**GIVEN INFORMATION**

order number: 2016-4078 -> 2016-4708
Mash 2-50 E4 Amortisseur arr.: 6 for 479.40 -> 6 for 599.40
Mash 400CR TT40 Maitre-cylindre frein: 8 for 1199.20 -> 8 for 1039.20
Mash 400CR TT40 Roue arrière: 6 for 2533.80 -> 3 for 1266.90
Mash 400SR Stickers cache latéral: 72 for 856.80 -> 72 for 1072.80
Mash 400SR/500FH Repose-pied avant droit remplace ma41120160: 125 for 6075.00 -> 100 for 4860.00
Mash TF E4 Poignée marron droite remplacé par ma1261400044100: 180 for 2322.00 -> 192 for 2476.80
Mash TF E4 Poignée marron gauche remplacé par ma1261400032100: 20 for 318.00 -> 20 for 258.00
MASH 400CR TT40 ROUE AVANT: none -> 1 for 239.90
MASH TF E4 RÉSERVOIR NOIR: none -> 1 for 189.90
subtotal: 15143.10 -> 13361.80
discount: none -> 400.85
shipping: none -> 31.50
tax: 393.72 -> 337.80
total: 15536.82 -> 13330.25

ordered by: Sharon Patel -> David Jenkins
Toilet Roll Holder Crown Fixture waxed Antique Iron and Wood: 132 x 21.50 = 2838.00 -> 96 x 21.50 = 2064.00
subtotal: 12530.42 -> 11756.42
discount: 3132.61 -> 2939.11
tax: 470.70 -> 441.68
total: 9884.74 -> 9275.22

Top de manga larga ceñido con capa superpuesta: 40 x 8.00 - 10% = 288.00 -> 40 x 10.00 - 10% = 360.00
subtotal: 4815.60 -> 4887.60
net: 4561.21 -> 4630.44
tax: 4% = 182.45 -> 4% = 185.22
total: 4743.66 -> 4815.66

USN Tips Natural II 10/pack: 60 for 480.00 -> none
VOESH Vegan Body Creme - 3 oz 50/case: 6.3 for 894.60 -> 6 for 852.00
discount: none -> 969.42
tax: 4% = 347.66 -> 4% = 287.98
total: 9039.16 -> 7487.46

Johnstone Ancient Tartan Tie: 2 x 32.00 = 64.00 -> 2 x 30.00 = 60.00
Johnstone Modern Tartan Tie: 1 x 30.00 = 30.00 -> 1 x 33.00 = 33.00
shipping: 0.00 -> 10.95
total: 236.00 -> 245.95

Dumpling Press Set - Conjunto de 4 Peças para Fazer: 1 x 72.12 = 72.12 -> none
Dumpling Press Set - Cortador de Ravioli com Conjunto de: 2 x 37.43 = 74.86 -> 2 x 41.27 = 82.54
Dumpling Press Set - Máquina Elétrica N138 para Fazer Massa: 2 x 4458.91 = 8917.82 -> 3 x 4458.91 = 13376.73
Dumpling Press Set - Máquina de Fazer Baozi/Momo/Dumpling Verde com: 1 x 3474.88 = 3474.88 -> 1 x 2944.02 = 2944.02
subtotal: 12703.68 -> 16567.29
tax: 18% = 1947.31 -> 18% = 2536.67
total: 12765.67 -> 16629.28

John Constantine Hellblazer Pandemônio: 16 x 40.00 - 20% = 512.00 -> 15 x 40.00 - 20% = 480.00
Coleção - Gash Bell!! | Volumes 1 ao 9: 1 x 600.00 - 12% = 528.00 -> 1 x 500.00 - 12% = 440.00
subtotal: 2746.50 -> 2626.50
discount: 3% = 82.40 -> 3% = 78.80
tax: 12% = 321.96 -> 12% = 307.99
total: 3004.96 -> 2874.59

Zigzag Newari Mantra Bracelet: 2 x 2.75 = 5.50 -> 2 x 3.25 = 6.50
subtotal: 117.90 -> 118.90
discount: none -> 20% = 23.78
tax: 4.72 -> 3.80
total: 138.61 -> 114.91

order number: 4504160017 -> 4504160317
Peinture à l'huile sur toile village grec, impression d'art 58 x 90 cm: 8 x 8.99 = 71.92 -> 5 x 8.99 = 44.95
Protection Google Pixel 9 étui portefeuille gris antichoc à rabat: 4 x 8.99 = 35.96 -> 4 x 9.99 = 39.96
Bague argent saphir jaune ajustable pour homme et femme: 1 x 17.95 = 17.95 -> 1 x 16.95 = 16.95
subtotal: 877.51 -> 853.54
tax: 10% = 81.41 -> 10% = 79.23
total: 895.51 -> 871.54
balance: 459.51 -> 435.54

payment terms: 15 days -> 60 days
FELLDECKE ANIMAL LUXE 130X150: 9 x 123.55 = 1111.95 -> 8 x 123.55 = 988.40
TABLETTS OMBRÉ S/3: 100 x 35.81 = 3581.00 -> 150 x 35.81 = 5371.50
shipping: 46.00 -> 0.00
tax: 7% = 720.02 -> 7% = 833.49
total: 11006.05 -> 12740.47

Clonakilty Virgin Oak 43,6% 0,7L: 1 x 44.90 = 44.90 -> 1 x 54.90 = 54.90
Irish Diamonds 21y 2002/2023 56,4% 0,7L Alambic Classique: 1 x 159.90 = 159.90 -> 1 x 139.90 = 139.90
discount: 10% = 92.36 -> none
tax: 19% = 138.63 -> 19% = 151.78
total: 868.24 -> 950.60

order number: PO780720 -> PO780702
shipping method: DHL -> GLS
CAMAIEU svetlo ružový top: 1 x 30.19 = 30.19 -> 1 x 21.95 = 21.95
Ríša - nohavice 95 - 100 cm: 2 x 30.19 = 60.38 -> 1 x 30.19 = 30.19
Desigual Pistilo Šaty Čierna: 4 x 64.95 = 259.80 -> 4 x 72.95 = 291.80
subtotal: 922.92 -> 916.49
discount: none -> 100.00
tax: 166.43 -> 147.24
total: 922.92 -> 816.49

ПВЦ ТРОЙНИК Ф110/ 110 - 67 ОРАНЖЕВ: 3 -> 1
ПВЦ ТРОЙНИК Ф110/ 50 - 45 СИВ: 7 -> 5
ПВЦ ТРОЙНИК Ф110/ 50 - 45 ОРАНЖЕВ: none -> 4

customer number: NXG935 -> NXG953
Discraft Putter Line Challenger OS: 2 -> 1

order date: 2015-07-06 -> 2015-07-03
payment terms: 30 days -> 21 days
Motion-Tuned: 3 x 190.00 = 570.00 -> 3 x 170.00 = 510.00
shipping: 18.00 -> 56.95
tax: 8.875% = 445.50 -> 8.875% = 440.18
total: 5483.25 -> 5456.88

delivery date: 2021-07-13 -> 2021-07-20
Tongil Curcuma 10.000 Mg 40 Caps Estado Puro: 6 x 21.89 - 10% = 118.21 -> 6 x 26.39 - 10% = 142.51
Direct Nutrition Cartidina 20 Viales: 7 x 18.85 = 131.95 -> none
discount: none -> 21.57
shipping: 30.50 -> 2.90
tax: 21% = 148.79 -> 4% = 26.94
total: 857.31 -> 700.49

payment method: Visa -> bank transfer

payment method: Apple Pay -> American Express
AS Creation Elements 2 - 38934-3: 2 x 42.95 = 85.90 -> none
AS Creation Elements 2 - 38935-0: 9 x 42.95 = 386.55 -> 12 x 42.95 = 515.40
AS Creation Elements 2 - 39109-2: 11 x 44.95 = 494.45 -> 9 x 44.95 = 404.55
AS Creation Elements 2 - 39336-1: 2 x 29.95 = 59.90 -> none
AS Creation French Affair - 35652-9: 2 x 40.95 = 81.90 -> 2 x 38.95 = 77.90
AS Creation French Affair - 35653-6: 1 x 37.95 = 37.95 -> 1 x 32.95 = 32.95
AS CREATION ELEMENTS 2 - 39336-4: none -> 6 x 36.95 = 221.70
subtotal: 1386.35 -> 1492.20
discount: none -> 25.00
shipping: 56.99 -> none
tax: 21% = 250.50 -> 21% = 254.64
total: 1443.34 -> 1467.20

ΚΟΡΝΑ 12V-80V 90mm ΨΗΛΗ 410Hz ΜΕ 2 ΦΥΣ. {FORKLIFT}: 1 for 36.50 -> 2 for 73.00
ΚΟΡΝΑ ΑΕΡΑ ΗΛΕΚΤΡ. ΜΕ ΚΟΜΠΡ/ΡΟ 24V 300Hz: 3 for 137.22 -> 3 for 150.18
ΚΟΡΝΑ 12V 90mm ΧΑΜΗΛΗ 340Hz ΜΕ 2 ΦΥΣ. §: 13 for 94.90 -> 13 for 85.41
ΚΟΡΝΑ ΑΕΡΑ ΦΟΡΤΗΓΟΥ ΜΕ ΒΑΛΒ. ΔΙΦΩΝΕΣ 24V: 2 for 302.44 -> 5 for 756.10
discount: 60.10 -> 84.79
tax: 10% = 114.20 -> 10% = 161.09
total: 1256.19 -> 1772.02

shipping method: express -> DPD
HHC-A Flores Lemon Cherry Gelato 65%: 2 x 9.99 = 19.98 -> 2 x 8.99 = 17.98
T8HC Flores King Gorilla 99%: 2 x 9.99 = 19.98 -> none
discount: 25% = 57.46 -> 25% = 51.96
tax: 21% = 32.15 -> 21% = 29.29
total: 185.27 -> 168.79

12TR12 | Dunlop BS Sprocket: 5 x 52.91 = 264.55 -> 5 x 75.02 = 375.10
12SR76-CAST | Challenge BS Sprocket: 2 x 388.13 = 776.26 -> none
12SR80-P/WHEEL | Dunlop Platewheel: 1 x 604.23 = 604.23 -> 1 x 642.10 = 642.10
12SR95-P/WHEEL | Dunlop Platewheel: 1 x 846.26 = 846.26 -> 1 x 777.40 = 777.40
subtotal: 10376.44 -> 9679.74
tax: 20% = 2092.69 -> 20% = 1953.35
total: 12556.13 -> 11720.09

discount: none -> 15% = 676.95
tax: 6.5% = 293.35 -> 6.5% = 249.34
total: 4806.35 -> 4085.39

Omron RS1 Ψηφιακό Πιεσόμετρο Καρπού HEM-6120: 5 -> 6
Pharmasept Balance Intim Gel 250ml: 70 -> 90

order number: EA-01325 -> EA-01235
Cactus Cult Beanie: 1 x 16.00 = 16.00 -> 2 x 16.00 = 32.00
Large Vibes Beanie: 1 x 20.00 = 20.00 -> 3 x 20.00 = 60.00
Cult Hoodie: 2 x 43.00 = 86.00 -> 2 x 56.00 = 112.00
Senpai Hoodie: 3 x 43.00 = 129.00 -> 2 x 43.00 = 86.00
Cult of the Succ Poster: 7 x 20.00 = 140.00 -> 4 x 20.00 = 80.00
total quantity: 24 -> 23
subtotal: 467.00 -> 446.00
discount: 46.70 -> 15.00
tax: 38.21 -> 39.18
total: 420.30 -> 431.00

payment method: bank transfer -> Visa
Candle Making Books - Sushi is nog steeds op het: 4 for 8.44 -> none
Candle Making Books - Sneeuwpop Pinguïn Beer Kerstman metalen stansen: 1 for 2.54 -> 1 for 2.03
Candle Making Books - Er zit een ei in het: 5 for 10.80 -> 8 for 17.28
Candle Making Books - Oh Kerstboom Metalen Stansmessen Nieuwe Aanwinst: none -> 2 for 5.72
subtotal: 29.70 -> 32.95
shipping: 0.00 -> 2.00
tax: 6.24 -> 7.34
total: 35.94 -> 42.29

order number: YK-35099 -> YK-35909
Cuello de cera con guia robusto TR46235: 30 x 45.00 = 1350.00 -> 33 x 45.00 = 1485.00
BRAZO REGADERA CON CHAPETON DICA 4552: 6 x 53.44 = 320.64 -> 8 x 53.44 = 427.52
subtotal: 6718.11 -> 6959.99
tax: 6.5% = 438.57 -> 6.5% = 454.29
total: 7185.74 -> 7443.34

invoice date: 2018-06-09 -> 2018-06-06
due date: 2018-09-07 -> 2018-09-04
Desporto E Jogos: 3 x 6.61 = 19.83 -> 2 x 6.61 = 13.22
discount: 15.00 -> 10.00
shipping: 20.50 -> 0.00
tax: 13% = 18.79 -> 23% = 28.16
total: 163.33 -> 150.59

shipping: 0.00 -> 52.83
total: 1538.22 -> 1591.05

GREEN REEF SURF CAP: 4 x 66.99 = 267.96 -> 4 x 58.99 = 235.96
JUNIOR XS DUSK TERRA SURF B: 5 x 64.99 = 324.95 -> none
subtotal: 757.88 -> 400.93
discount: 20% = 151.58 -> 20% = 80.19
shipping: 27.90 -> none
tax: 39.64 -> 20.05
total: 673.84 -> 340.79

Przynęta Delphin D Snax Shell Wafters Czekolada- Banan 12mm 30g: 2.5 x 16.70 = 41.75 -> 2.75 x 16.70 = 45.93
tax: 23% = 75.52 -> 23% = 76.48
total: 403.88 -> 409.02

**ACTIVITY**
With the line that has "tax: 38.21 -> 39.18" as the first and the line that has "Cuello de cera" as the last, repeat exactly that run of lines above and no more.

**RESPONSE BELOW**
tax: 38.21 -> 39.18
total: 420.30 -> 431.00

payment method: bank transfer -> Visa
Candle Making Books - Sushi is nog steeds op het: 4 for 8.44 -> none
Candle Making Books - Sneeuwpop Pinguïn Beer Kerstman metalen stansen: 1 for 2.54 -> 1 for 2.03
Candle Making Books - Er zit een ei in het: 5 for 10.80 -> 8 for 17.28
Candle Making Books - Oh Kerstboom Metalen Stansmessen Nieuwe Aanwinst: none -> 2 for 5.72
subtotal: 29.70 -> 32.95
shipping: 0.00 -> 2.00
tax: 6.24 -> 7.34
total: 35.94 -> 42.29

order number: YK-35099 -> YK-35909
Cuello de cera con guia robusto TR46235: 30 x 45.00 = 1350.00 -> 33 x 45.00 = 1485.00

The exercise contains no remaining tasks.